Version difference data
□ □ □ □ □

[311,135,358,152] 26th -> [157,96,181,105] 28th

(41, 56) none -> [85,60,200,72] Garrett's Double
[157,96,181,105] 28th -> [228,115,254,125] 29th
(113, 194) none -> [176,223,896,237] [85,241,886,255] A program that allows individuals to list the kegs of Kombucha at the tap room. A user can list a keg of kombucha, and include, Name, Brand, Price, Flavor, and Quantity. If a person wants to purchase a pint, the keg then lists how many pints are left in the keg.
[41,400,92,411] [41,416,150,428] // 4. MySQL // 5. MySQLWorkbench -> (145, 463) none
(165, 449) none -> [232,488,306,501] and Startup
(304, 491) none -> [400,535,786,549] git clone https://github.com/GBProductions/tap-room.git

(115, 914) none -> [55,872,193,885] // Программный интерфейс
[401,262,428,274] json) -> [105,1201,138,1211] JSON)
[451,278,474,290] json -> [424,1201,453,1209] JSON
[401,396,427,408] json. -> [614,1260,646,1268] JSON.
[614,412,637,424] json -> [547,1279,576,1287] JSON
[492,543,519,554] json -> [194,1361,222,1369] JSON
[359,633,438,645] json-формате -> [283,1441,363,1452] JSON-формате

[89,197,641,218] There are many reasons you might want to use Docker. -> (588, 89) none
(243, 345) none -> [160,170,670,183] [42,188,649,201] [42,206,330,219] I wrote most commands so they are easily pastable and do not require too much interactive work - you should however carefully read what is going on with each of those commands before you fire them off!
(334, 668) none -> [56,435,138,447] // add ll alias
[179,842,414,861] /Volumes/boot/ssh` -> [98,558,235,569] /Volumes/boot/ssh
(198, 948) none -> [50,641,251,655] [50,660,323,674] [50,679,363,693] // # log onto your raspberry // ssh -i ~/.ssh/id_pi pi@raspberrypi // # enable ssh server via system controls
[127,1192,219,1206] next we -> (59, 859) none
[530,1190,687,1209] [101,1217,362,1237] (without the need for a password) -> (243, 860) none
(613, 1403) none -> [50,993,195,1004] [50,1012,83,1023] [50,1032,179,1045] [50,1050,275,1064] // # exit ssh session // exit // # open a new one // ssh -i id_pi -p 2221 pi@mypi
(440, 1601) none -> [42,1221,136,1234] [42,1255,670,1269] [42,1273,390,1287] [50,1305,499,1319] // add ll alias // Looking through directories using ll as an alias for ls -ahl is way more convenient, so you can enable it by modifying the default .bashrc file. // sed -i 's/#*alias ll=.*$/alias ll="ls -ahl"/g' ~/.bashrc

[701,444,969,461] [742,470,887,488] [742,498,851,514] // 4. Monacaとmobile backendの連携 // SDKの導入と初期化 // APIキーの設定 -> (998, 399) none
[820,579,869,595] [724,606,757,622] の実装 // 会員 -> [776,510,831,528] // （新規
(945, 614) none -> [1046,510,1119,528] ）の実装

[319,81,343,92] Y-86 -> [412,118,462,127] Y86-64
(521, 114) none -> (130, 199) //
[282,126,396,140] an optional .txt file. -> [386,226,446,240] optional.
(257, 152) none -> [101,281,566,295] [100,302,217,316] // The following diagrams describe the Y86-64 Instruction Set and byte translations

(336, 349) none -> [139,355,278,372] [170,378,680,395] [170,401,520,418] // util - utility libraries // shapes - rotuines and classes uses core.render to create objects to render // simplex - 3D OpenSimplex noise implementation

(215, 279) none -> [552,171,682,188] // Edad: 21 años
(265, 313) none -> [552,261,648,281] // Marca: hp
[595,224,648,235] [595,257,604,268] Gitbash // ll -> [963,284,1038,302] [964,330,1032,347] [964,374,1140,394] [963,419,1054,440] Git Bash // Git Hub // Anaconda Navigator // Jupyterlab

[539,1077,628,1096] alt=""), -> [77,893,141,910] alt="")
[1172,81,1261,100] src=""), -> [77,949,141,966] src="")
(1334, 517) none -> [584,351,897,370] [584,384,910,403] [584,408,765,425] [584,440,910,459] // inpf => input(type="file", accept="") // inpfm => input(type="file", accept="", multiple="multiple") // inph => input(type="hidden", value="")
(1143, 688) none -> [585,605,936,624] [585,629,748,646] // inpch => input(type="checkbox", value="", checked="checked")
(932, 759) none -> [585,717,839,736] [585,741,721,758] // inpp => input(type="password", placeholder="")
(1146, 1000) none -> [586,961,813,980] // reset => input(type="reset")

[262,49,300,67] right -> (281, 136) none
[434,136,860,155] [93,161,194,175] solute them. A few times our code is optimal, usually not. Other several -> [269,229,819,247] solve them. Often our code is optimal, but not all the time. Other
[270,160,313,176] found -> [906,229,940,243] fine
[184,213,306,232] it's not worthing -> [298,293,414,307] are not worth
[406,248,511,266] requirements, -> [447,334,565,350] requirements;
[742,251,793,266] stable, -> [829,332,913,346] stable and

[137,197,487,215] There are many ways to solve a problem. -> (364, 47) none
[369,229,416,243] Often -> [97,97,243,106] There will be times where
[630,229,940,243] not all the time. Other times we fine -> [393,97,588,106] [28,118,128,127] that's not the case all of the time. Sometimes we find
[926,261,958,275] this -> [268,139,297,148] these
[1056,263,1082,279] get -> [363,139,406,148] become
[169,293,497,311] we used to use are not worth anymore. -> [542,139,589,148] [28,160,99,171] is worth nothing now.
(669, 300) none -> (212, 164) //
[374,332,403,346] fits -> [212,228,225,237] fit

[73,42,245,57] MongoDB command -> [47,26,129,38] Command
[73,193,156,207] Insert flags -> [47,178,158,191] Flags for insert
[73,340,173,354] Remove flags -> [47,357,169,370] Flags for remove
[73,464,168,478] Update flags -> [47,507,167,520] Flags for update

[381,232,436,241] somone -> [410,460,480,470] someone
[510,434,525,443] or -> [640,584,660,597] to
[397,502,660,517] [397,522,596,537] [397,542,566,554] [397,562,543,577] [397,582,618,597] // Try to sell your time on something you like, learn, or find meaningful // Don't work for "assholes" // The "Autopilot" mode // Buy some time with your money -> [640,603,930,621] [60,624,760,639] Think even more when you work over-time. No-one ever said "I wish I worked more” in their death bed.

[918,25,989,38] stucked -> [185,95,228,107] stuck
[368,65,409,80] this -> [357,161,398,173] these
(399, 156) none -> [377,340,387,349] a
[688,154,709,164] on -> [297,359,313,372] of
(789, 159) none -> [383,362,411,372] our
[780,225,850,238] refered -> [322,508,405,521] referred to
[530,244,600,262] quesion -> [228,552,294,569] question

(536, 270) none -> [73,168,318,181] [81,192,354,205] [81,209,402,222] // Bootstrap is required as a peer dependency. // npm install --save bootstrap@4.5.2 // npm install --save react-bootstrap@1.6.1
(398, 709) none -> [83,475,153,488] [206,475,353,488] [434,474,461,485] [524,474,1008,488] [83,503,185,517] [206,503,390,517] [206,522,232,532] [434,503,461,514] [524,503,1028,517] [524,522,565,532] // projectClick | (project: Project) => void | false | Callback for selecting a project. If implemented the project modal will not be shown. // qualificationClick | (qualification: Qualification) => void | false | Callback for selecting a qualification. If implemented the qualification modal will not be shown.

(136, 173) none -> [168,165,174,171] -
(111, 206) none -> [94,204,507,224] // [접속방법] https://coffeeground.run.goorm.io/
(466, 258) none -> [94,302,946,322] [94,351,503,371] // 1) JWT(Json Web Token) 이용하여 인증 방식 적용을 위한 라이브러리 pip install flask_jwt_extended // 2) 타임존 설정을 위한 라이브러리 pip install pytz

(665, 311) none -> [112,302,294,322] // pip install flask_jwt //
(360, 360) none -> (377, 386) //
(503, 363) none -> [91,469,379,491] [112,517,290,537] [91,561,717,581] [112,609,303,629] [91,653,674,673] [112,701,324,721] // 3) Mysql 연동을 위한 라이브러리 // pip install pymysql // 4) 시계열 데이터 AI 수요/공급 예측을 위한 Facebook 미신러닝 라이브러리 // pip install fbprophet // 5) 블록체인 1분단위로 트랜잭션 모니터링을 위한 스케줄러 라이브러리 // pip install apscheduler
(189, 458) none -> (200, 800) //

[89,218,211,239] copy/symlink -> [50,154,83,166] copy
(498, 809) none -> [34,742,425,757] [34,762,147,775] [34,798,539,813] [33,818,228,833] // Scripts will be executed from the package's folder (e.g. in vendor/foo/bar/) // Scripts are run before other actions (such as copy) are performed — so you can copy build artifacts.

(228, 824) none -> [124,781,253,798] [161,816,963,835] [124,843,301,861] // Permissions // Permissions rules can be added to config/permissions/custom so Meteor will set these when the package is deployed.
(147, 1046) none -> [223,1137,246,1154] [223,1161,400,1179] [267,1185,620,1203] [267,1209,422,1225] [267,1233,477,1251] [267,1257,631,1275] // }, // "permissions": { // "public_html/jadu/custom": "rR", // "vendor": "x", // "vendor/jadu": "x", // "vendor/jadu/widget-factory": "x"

□ □ □ □ □

(Prompt) Among the records above, extract exactly the lines from the line with "[401,262,428,274] json) ->" to the line with "[492,543,519,554] json ->", both lines included, and leave out the rest.

(Your solution)
[401,262,428,274] json) -> [105,1201,138,1211] JSON)
[451,278,474,290] json -> [424,1201,453,1209] JSON
[401,396,427,408] json. -> [614,1260,646,1268] JSON.
[614,412,637,424] json -> [547,1279,576,1287] JSON
[492,543,519,554] json -> [194,1361,222,1369] JSON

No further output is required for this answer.